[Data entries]

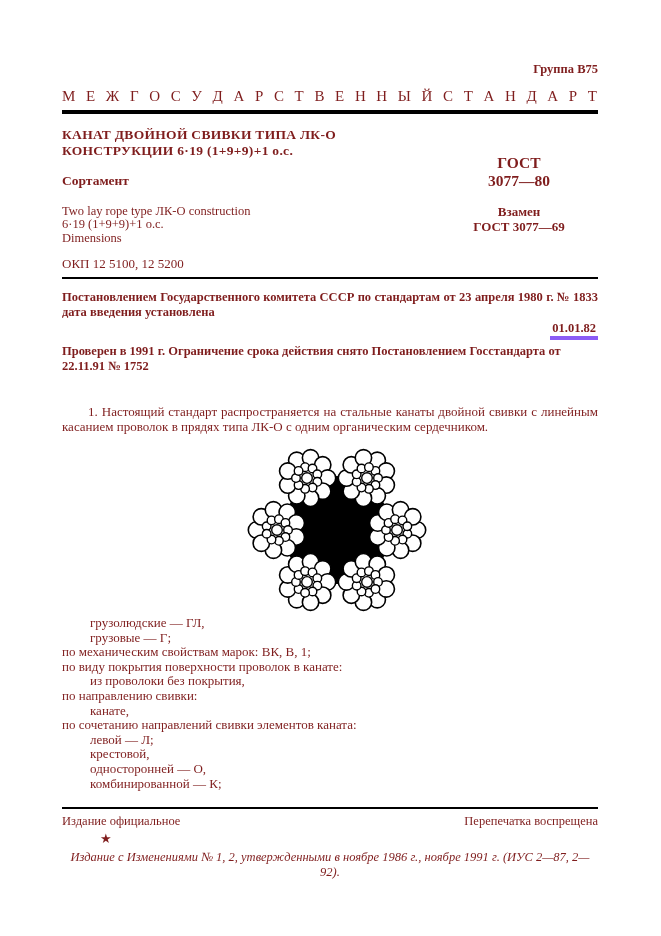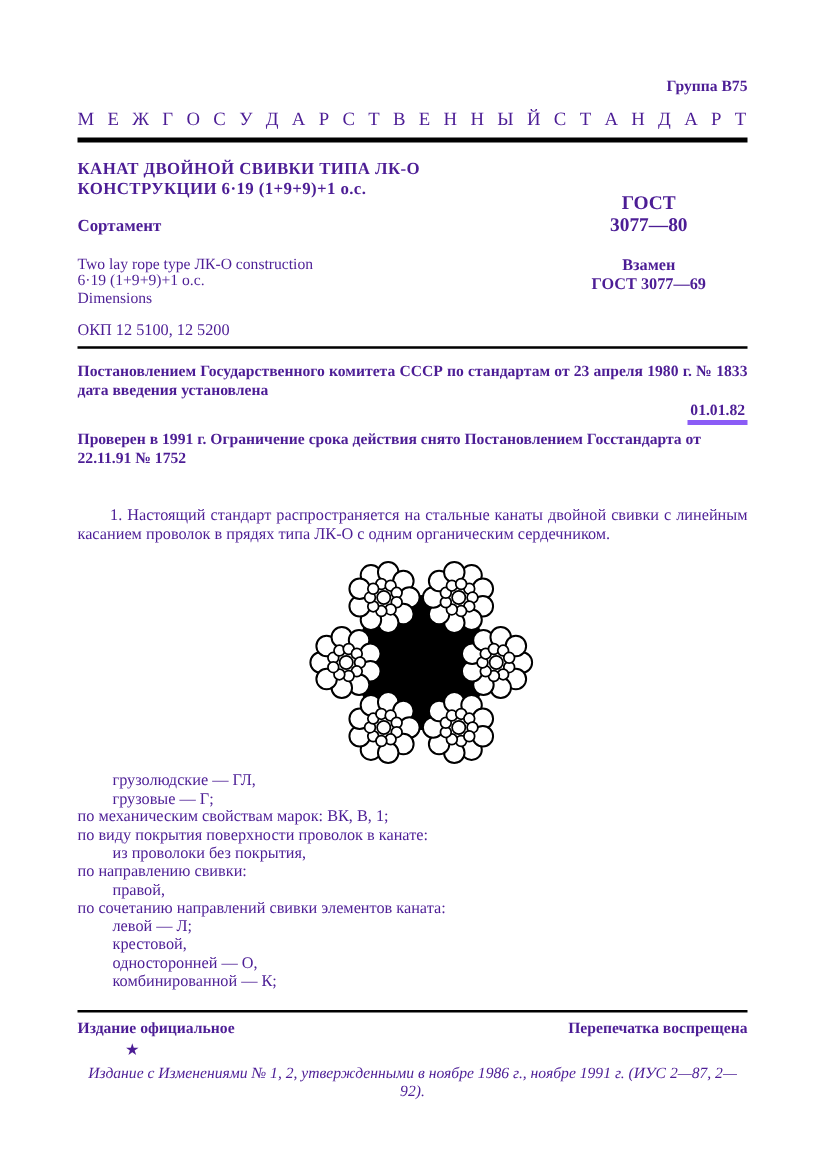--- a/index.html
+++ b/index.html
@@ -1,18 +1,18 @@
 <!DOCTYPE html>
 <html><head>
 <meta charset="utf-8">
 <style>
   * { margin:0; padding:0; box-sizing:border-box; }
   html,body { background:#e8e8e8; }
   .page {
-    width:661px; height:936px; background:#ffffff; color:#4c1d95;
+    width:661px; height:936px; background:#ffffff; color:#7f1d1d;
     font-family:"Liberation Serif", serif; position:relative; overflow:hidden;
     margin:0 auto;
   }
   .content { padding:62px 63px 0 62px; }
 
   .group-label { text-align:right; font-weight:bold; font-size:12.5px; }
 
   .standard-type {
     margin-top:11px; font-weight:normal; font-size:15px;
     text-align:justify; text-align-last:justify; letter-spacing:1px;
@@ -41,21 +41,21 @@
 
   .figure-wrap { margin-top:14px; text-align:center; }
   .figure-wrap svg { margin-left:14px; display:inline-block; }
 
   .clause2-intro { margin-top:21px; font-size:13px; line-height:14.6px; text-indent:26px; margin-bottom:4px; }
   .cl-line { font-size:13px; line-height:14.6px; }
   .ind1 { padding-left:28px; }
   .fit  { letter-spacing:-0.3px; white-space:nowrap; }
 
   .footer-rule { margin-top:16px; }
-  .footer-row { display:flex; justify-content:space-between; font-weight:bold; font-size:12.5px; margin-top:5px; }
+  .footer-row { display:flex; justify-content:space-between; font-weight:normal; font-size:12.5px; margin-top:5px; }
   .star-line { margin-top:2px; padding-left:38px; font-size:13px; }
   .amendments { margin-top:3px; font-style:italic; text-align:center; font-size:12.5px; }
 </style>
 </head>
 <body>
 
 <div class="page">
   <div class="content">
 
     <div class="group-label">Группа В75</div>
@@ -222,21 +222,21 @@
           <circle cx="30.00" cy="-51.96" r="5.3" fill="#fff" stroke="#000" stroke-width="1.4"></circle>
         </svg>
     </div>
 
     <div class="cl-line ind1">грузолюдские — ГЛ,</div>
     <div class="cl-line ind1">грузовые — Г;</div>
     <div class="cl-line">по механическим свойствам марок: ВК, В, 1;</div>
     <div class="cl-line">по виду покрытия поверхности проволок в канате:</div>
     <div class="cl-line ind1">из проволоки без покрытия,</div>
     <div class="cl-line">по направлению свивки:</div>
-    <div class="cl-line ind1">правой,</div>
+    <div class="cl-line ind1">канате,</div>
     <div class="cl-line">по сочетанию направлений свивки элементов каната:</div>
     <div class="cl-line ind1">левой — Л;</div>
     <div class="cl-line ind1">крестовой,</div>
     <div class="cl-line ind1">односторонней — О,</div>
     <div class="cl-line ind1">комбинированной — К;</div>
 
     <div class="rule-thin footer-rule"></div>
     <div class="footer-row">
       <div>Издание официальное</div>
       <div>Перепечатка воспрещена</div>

Description of the task: Return each of the lines exactly as they appear above, with no images.

Written response:
--- a/index.html
+++ b/index.html
@@ -1,18 +1,18 @@
 <!DOCTYPE html>
 <html><head>
 <meta charset="utf-8">
 <style>
   * { margin:0; padding:0; box-sizing:border-box; }
   html,body { background:#e8e8e8; }
   .page {
-    width:661px; height:936px; background:#ffffff; color:#4c1d95;
+    width:661px; height:936px; background:#ffffff; color:#7f1d1d;
     font-family:"Liberation Serif", serif; position:relative; overflow:hidden;
     margin:0 auto;
   }
   .content { padding:62px 63px 0 62px; }
 
   .group-label { text-align:right; font-weight:bold; font-size:12.5px; }
 
   .standard-type {
     margin-top:11px; font-weight:normal; font-size:15px;
     text-align:justify; text-align-last:justify; letter-spacing:1px;
@@ -41,21 +41,21 @@
 
   .figure-wrap { margin-top:14px; text-align:center; }
   .figure-wrap svg { margin-left:14px; display:inline-block; }
 
   .clause2-intro { margin-top:21px; font-size:13px; line-height:14.6px; text-indent:26px; margin-bottom:4px; }
   .cl-line { font-size:13px; line-height:14.6px; }
   .ind1 { padding-left:28px; }
   .fit  { letter-spacing:-0.3px; white-space:nowrap; }
 
   .footer-rule { margin-top:16px; }
-  .footer-row { display:flex; justify-content:space-between; font-weight:bold; font-size:12.5px; margin-top:5px; }
+  .footer-row { display:flex; justify-content:space-between; font-weight:normal; font-size:12.5px; margin-top:5px; }
   .star-line { margin-top:2px; padding-left:38px; font-size:13px; }
   .amendments { margin-top:3px; font-style:italic; text-align:center; font-size:12.5px; }
 </style>
 </head>
 <body>
 
 <div class="page">
   <div class="content">
 
     <div class="group-label">Группа В75</div>
@@ -222,21 +222,21 @@
           <circle cx="30.00" cy="-51.96" r="5.3" fill="#fff" stroke="#000" stroke-width="1.4"></circle>
         </svg>
     </div>
 
     <div class="cl-line ind1">грузолюдские — ГЛ,</div>
     <div class="cl-line ind1">грузовые — Г;</div>
     <div class="cl-line">по механическим свойствам марок: ВК, В, 1;</div>
     <div class="cl-line">по виду покрытия поверхности проволок в канате:</div>
     <div class="cl-line ind1">из проволоки без покрытия,</div>
     <div class="cl-line">по направлению свивки:</div>
-    <div class="cl-line ind1">правой,</div>
+    <div class="cl-line ind1">канате,</div>
     <div class="cl-line">по сочетанию направлений свивки элементов каната:</div>
     <div class="cl-line ind1">левой — Л;</div>
     <div class="cl-line ind1">крестовой,</div>
     <div class="cl-line ind1">односторонней — О,</div>
     <div class="cl-line ind1">комбинированной — К;</div>
 
     <div class="rule-thin footer-rule"></div>
     <div class="footer-row">
       <div>Издание официальное</div>
       <div>Перепечатка воспрещена</div>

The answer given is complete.